D’autant que le secteur bancaire n’est le premier à être investi par les Big Tech. Les opérateurs mobiles ont déjà mené le même combat au début du siècle alors que des services de données agiles et conviviaux (aujourd’hui largement passés aux mains des "Big Tech") exploitaient leurs réseaux. Ces services OTT ont monopolisé l’attention, la fidélité des consommateurs et les marges, tandis que les opérateurs se voyaient relégués au rôle de "tuyaux vides" pour leur diffusion.

Les données seront à la fois le prix et la clé du succès de cette bataille

Une réflexion audacieuse et des actions déterminées sont désormais nécessaires à la survie des banques et au maintien de leurs positions afin de ne pas être cantonnées à la production, exploitant les rails sur lesquels rouleront les "Big Tech" et obtenant une maigre marge sur des volumes considérables de transactions. Et la bataille à venir portera sur les données mais les banques les détiennent déjà.

Pour réussir, les banques doivent rapidement enclencher le cercle vertueux de la force de gravité des données : plus elles en possèdent, plus elles en attirent. Cette force de gravité attire non seulement de nouveaux utilisateurs – et donc davantage encore de données – mais aussi des partenaires, des développeurs et des collaborateurs désireux de travailler sur des ensembles de données enrichies. Les banques doivent ainsi investir dans l’amélioration et l’exploitation de leur capital de données afin d’avoir une vue complète et interconnectée de l’ensemble des données. Cerner l’évolution du comportement des clients, créer une expérience client fluide et connectée, automatiser les processus de back-office, optimiser la gestion du risque et de la conformité… tout cela nécessite une plateforme unifiée d’orchestration des données.

Du côté de la distribution, la plateforme facilite l’automatisation et donc la réduction de ces coûts de gestion du stade de la production ; selon les estimations de McKinsey, de nouvelles infrastructures numériques telles que celle-ci génèrent de 20 à 30 % d’économies nettes. Du côté de la distribution, une vue unifiée des données contribue à améliorer l’expérience client grâce à une meilleure monétisation des relations existantes. Elle permet également d’identifier, d’analyser et de tester de nouveaux produits afin de rompre avec le cycle de croissance atone qui touche le secteur.

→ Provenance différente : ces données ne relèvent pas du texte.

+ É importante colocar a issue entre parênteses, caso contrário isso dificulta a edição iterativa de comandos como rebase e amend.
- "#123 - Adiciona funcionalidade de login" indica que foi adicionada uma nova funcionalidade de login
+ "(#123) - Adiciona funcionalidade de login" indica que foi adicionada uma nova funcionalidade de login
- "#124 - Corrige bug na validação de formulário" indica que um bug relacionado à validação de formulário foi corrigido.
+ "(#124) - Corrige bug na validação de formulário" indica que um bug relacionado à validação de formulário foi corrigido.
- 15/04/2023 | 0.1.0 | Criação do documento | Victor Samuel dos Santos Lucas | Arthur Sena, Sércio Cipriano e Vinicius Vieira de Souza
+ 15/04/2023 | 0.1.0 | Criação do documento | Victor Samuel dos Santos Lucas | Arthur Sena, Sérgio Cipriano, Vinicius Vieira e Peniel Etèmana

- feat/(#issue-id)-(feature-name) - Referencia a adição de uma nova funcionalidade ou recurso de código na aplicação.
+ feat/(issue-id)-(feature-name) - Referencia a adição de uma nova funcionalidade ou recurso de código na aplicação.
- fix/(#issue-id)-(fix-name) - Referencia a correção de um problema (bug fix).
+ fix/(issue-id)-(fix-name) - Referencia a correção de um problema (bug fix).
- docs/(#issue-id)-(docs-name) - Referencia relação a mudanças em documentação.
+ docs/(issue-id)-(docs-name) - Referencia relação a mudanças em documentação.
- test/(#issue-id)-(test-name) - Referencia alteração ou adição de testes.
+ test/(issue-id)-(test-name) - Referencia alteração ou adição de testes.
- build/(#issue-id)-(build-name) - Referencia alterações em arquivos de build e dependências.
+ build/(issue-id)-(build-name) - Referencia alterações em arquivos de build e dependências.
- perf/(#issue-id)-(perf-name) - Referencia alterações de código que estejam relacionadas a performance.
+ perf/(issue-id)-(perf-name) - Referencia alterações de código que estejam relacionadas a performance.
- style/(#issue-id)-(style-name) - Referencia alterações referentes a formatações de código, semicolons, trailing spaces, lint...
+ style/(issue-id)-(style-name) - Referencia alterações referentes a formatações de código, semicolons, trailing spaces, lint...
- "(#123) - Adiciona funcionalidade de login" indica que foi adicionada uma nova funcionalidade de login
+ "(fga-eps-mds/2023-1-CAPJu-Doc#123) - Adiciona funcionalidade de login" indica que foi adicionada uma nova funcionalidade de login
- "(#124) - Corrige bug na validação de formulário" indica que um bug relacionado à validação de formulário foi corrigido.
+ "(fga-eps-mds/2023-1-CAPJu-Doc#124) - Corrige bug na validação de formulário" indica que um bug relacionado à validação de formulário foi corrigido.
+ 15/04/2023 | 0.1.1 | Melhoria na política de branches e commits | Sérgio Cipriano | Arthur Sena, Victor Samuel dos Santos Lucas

Les banques doivent rattraper leur retard face aux Big Tech en s’y mettant dès à présent. La crise du Covid et l’accélération de la transition numérique qu’elle a entraînée, ainsi que les avantages financiers et réputationnels qu’elle a procurés aux "Big Tech", ont rétréci l’horizon pour en faire une priorité. Les banques doivent rapidement faire des choix qui leur permettront de bénéficier de l’économie numérique.